### Aim of the task
For the word "ReceiveFifo", search the records and show each line in which it occurs.

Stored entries
——————————

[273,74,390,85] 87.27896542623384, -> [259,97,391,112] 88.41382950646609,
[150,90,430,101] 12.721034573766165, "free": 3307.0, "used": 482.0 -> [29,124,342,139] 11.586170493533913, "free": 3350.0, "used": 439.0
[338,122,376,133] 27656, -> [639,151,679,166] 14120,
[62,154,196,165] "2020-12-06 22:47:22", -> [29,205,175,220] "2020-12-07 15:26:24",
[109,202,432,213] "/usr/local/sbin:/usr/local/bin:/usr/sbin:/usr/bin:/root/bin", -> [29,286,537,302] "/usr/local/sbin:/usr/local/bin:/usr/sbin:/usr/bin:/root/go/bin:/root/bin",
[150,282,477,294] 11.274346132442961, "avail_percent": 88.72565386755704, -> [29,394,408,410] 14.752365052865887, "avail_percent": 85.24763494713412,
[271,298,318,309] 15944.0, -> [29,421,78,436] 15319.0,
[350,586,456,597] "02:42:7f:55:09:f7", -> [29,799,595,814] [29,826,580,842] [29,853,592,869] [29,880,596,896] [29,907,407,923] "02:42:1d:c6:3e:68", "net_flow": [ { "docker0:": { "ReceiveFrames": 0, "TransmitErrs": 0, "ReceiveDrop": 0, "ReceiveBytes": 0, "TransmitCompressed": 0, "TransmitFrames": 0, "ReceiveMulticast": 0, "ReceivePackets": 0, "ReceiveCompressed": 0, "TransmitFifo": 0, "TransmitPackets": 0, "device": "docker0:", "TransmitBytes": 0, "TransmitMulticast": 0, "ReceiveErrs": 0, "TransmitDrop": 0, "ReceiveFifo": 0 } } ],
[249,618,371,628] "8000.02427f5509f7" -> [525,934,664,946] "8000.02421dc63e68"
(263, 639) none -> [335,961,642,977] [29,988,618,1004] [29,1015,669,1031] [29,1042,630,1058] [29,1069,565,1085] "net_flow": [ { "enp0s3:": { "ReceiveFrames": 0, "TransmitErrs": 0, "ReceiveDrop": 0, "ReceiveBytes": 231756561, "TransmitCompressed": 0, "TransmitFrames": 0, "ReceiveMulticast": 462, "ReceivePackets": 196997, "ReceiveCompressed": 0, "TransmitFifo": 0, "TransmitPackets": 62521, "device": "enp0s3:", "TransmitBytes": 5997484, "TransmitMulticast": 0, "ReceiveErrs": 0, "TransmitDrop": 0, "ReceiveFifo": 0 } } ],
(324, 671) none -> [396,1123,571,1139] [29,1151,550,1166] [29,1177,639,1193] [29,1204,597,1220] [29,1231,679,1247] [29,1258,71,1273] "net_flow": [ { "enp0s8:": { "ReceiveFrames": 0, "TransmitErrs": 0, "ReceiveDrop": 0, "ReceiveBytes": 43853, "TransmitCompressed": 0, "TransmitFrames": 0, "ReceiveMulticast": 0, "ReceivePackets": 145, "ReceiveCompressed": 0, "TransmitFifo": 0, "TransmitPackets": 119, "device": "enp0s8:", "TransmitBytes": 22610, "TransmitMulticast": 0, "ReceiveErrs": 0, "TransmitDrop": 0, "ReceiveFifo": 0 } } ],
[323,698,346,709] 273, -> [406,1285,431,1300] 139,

——————————

### Finished task
[350,586,456,597] "02:42:7f:55:09:f7", -> [29,799,595,814] [29,826,580,842] [29,853,592,869] [29,880,596,896] [29,907,407,923] "02:42:1d:c6:3e:68", "net_flow": [ { "docker0:": { "ReceiveFrames": 0, "TransmitErrs": 0, "ReceiveDrop": 0, "ReceiveBytes": 0, "TransmitCompressed": 0, "TransmitFrames": 0, "ReceiveMulticast": 0, "ReceivePackets": 0, "ReceiveCompressed": 0, "TransmitFifo": 0, "TransmitPackets": 0, "device": "docker0:", "TransmitBytes": 0, "TransmitMulticast": 0, "ReceiveErrs": 0, "TransmitDrop": 0, "ReceiveFifo": 0 } } ],
(263, 639) none -> [335,961,642,977] [29,988,618,1004] [29,1015,669,1031] [29,1042,630,1058] [29,1069,565,1085] "net_flow": [ { "enp0s3:": { "ReceiveFrames": 0, "TransmitErrs": 0, "ReceiveDrop": 0, "ReceiveBytes": 231756561, "TransmitCompressed": 0, "TransmitFrames": 0, "ReceiveMulticast": 462, "ReceivePackets": 196997, "ReceiveCompressed": 0, "TransmitFifo": 0, "TransmitPackets": 62521, "device": "enp0s3:", "TransmitBytes": 5997484, "TransmitMulticast": 0, "ReceiveErrs": 0, "TransmitDrop": 0, "ReceiveFifo": 0 } } ],
(324, 671) none -> [396,1123,571,1139] [29,1151,550,1166] [29,1177,639,1193] [29,1204,597,1220] [29,1231,679,1247] [29,1258,71,1273] "net_flow": [ { "enp0s8:": { "ReceiveFrames": 0, "TransmitErrs": 0, "ReceiveDrop": 0, "ReceiveBytes": 43853, "TransmitCompressed": 0, "TransmitFrames": 0, "ReceiveMulticast": 0, "ReceivePackets": 145, "ReceiveCompressed": 0, "TransmitFifo": 0, "TransmitPackets": 119, "device": "enp0s8:", "TransmitBytes": 22610, "TransmitMulticast": 0, "ReceiveErrs": 0, "TransmitDrop": 0, "ReceiveFifo": 0 } } ],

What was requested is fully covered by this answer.